Le jour même où Shaparak Shajarizadeh, l'une des femmes de ma campagne, a été arrêtée parce qu'elle avait brandi son foulard en public, trois femmes politiciennes des Pays-Bas qui se sont rendues dans mon pays ont respecté la loi sur le port obligatoire du hidjab sans même la remettre en question. Leur argument, c'était qu'elles voulaient respecter la loi. Lorsqu'une femme risque sa vie et se fait arrêter parce qu'elle remet en question une mauvaise loi, il est de la responsabilité de toutes les femmes politiciennes de partout dans le monde, lorsqu'elles vont en Iran, de comprendre la situation et de remettre en question elles aussi cette mauvaise loi. Pourquoi? Permettez-moi de vous donner un autre exemple.

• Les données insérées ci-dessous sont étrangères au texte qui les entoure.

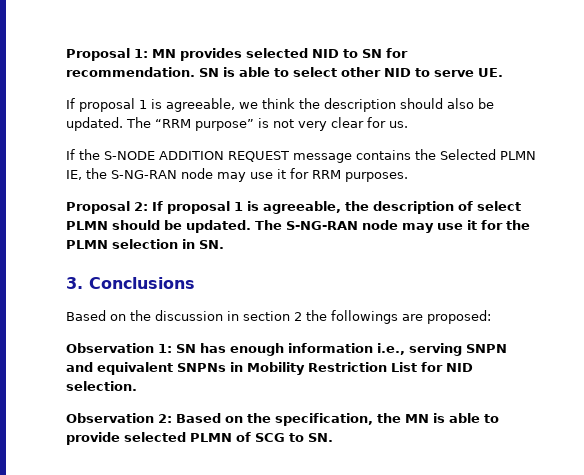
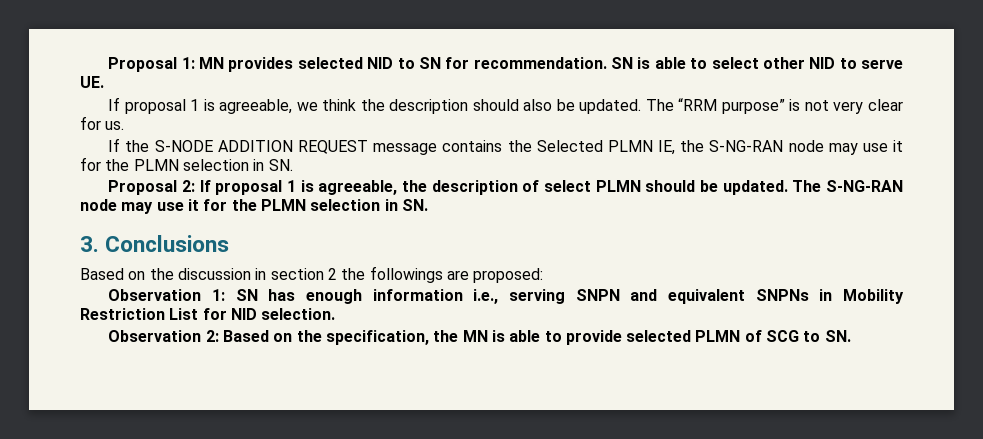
- If the S-NODE ADDITION REQUEST message contains the Selected PLMN IE, the S-NG-RAN node may use it for RRM purposes.
+ If the S-NODE ADDITION REQUEST message contains the Selected PLMN IE, the S-NG-RAN node may use it for the PLMN selection in SN.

Si des représentants de mon gouvernement se rendent en France, la première chose qu'ils demandent, c'est de retirer toute consommation alcoolique des repas officiels. Pourquoi? Parce qu'il faut respecter les valeurs islamiques. Ils ne disent jamais que c'est la culture de France ou que c'est la loi et qu'il faut respecter la culture d'un autre pays. Ils font respecter leurs valeurs. Par conséquent, je veux que vous fassiez respecter les valeurs associées aux droits de la personne.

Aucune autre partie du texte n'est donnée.